Haiti: Negative Effects of "Aid" on Social Fabric According to the World Bank and Haiti Grassroots Watch

  • "Elite capture": according to a World Bank report, the people and organisations that tend to benefit the most from “community driven development” or CDD projects in poor countries are those who already enjoy privilege and power at the local level.

  • Still according to World Bank representatives: "When someone gets a project, they do it not only to make money, but also, they immediately start making plans to become mayor or deputy.”

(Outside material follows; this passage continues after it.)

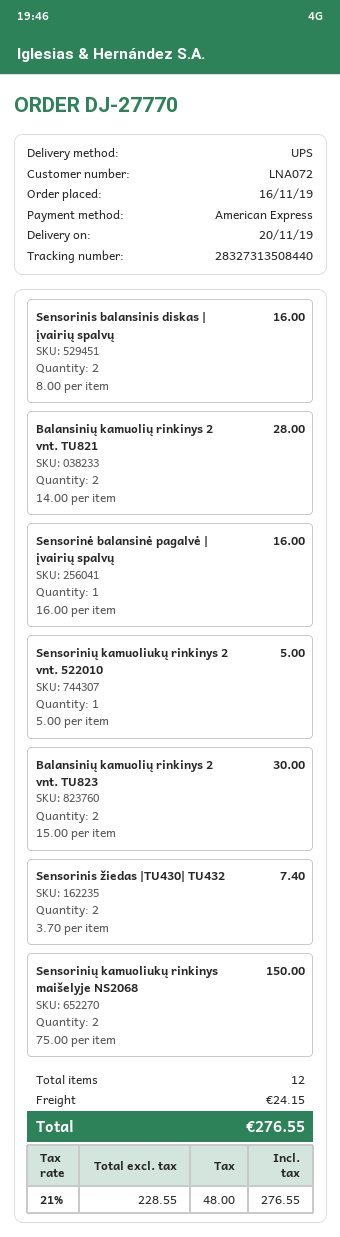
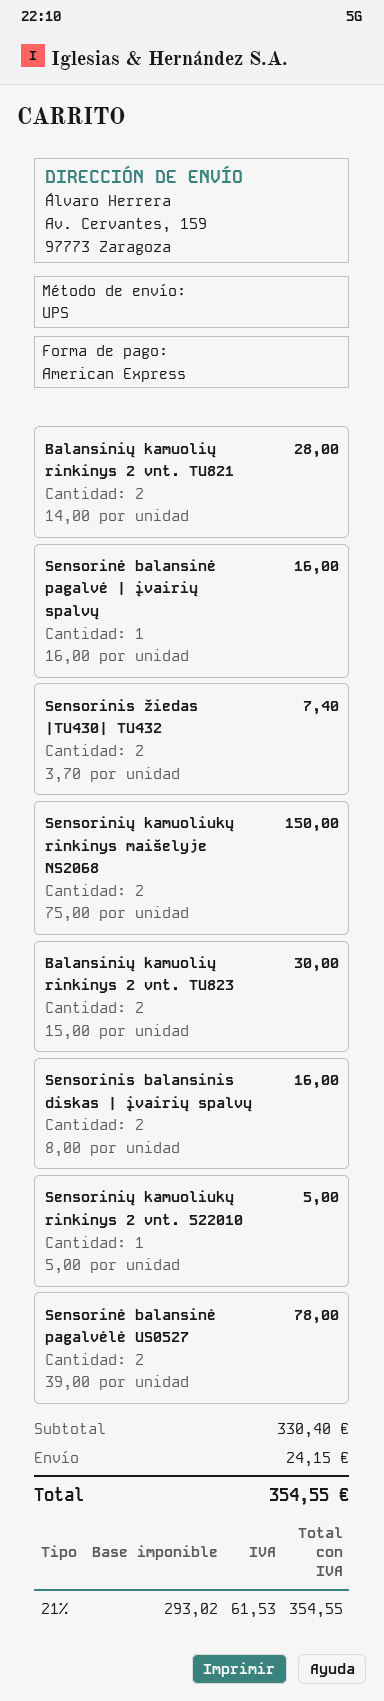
Sensorinė balansinė pagalvėlė US0527: none -> 2 x 39.00 = 78.00
net: 228.55 -> 293.02
tax: 21% = 48.00 -> 21% = 61.53
total: 276.55 -> 354.55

  • Organizations are created solely to go after the funding. “There are a lot of organisations founded to channel funding from ‘NGOs,’” Mark Schuller added. “You could call those organisations ‘fake’’ or maybe ‘pocket organisations,’ because they have a piece of paper in their pocket that says they are an organisation, but for the majority of the population, they don’t really exist.”

  • Kòdinasyon Oganizasyon Bene (KOB)'s Elace Dirou lamented that “when these projects come into our communities, they actually destroy organisations. They make people become enemies. People that used to share what little they had – salt, matches, etc. – now turn their backs.”

  • Schuller also deplored what he sees as dependency and loss of self-reliance: “Because foreigners are the ones helping, after a while, people even cease to believe in Haitians! They say ‘Haitians can’t do anything’ because the NGO is doing all the work in their neighbourhood.”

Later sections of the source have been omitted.